Radical islamists burned the brothel to the ground. Two were badly hurt. The rest were left with nothing. “We lost everything and had to jump onto the river ”, recalls Hasina. “We even didn’t have clothes to wear and we were forced to live for a month and a half out in in the wild”. Nobody was arrested for the attack. After countless demonstrations and after media interest was stirred, prostitutes have earned the right to fight for their rights. They don’t have to walk barefoot when they leave the brothel anymore, and their bodies can be buried in a cemetery, though still in a separate one. “Society uses us to fulfill their human needs, but treats us like animals”, criticizes Ahya Begum, 37, president of the Prostitute Association of Faridpur. The brothel is a rundown concrete building in rural Bangladesh overrun by rats. Tiny holes in the walls are the only source of natural light and air into the jail-like compound that feels more like some abandoned structure from a horror film than a place for sex. Society has forced them to live in darkness while men love them and hate them in equal measure, demanding their services while trying to get rid of them permanently. This is the intolerable contradiction that is their everyday lives.

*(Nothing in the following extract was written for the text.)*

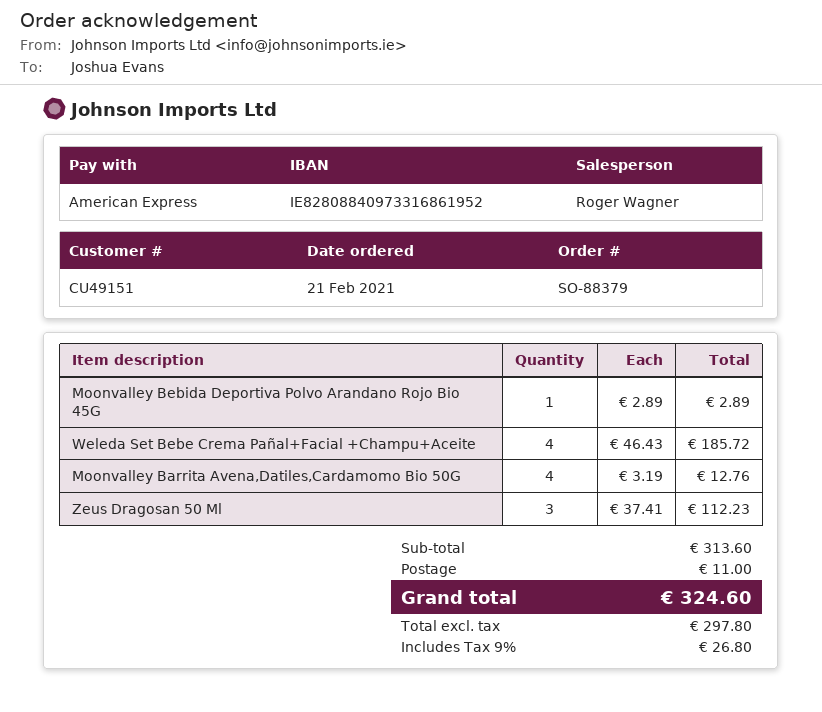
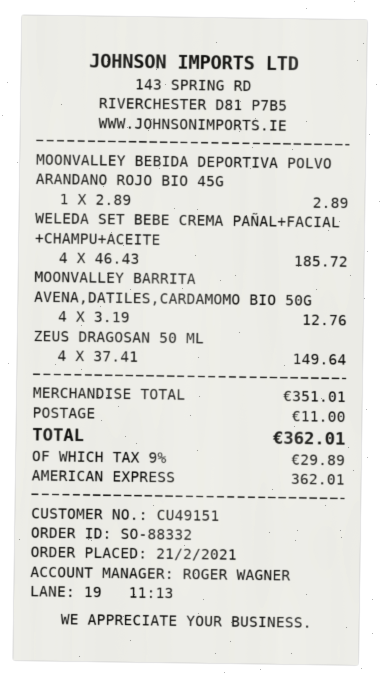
order number: SO-88379 -> SO-88332
Zeus Dragosan 50 Ml: 3 x 37.41 = 112.23 -> 4 x 37.41 = 149.64
subtotal: 313.60 -> 351.01
tax: 9% = 26.80 -> 9% = 29.89
total: 324.60 -> 362.01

Miguel Candela (Spain, 1985), specializing in the human drama of life, is restless in his intentions to satisfy his personal requirements in capturing still images, the colour and reactions of people, places & events. Shows the public in images, the diversity of humanity from their way of life, practices, homes, beliefs, traditions, relations, costumes, and reactions to issues or general situations of the time. To be a photographer helped him to perceive the world not as how it is but the way is lived, without boundaries to enable him to comprehend his surroundings, to respect other cultures and their ways of thinking. Photography opened him into news horizons and value our present as a historical event. He sees his works as an affirmation that "Every person has his or her individual unique history, every individual has an intriguing story to tell." Candela has travelled extensively and spent extended periods in various countries in order to photo-document the people and their community way of life in Mali, Kenya, the Philippines, Bangladesh and across China, and in his current base of operations in Hong Kong.